PUPPIES NAMED QUIGGLY.)
Kept talkin' to Washington, which was nice. I asked him to write my college recommendation :) he said yes pretty much. He offered during finals last year actually.
Then, he was all, "Hey, wanna hear a nice compliment?" and I was like... yes... because who wouldn't.
And Washington said, "So I was talking to Birdy the other day. He was asking about the other people who got 5's on the AP [US History] exam and I started listing some people, y'know? And when I got to your name, he was just like, 'oh, yeah, yeah,' not surprised at all, more like, 'of course, she's really bright.'"
!!! !!! !!! !!! ! ! ! ! "Really?" is what I said. "He doesn't even know me!"
"He must know something about you, because he thinks you're bright!"
It's because I know such nice people. Washington has bragged about me to Birdy before, I know that. Liv also talks about me a lot. Dunno if she's ever done that TO Birdy, but yeah, haha. I wonder if they still talk.
God, Birdy is such a beautiful human being. I don't see him anymore. He's in the other NV program and he's already taken, like, all the available AP classes at our school so he probably goes home after that haha. Pretty face tho.
MORE COMPLIMENTS FROM WASHINGTON:
"I think you should be a journalist or something. You're a good writer, you're a really good writer, and it's natural!!!" That made me so happy. I can never get enough of that encouragement, I sweaaarrr.

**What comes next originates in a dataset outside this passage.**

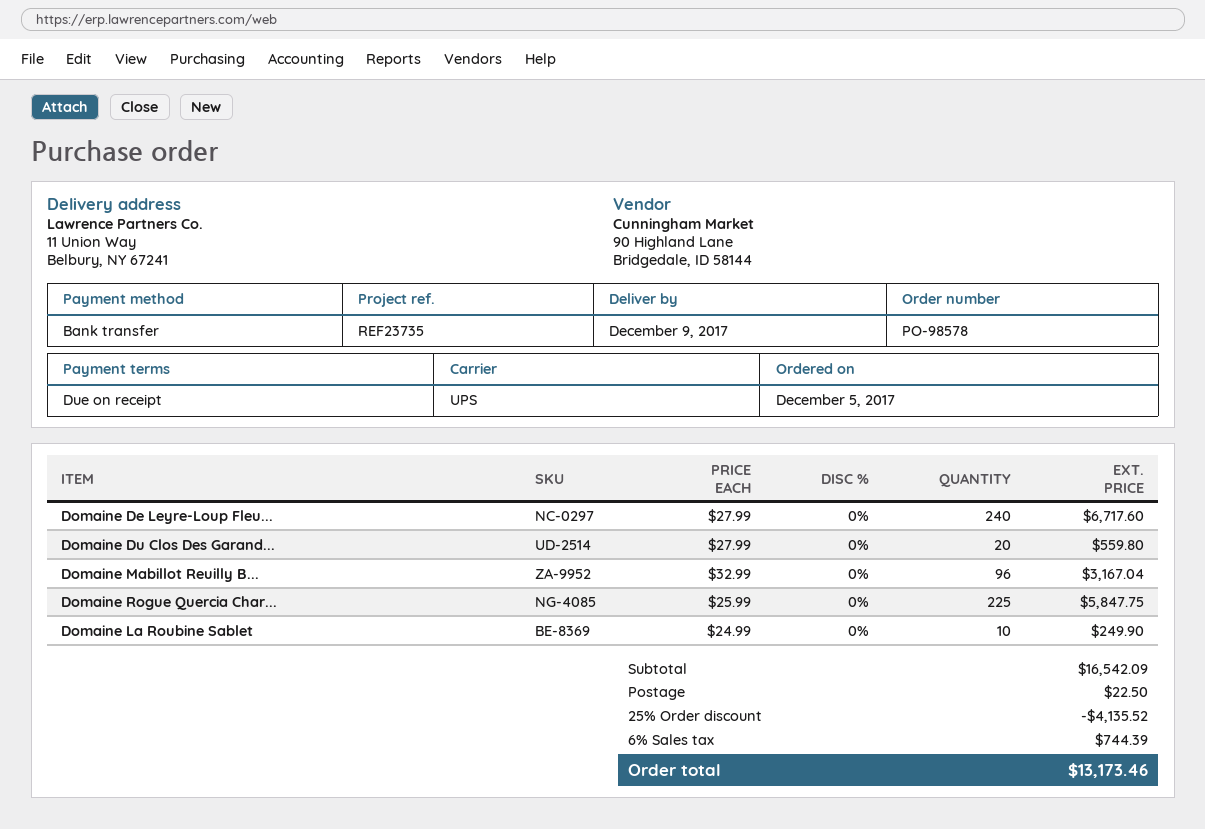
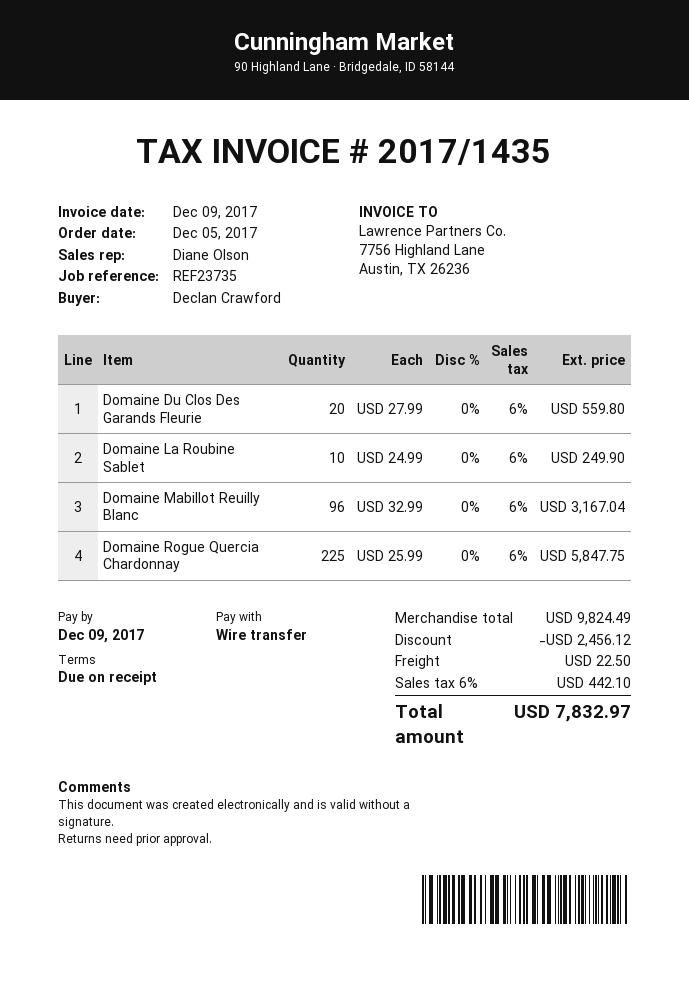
Domaine De Leyre-Loup Fleu...: 240 x 27.99 = 6717.60 -> none
subtotal: 16542.09 -> 9824.49
discount: 4135.52 -> 2456.12
tax: 6% = 744.39 -> 6% = 442.10
total: 13173.46 -> 7832.97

I told him I'd be down in the future to ask about history and stuff. I was like, "I really like history. I think I'm going to use it in whatever I do, y'know?"
and he got that I'm-so-happy-I-could-cry puppy-face and squeaked out something like, "Favorite!"
MAhhh. I don't think Washington realizes how much he lifted my mood.
Bad thing, though: I forgot my meds today. I forgot them once last week too, at like the beginning of the week. COULD that have had something to do with the sudden depression??? Maybe. Dunno. Hopefully not because if so, it's gonna happen again.
MORE GOOD STUFF:
Today, in Peer Leadership, I did really well. I think I counseled well, spoke well, socialized well, haha. It was just really good. We do meeting highlights, and I was one of the people's highlights!!!
I was also part of another person's highlight :D
I think it's because I started giving out candy to the people I sessioned with lol. Tryna Pavlov's dog them, like that one tumblr text post. They will like me, they WILL.
:D :D I also came up with a really good idea regarding future meetings and foodstuffs. PLUS, we have a new meeting room. The Home Ec Room! Home Ec is actually three connected rooms. They're HUGE and it's nice.
I'm so pleased. But I have HW now, so bye.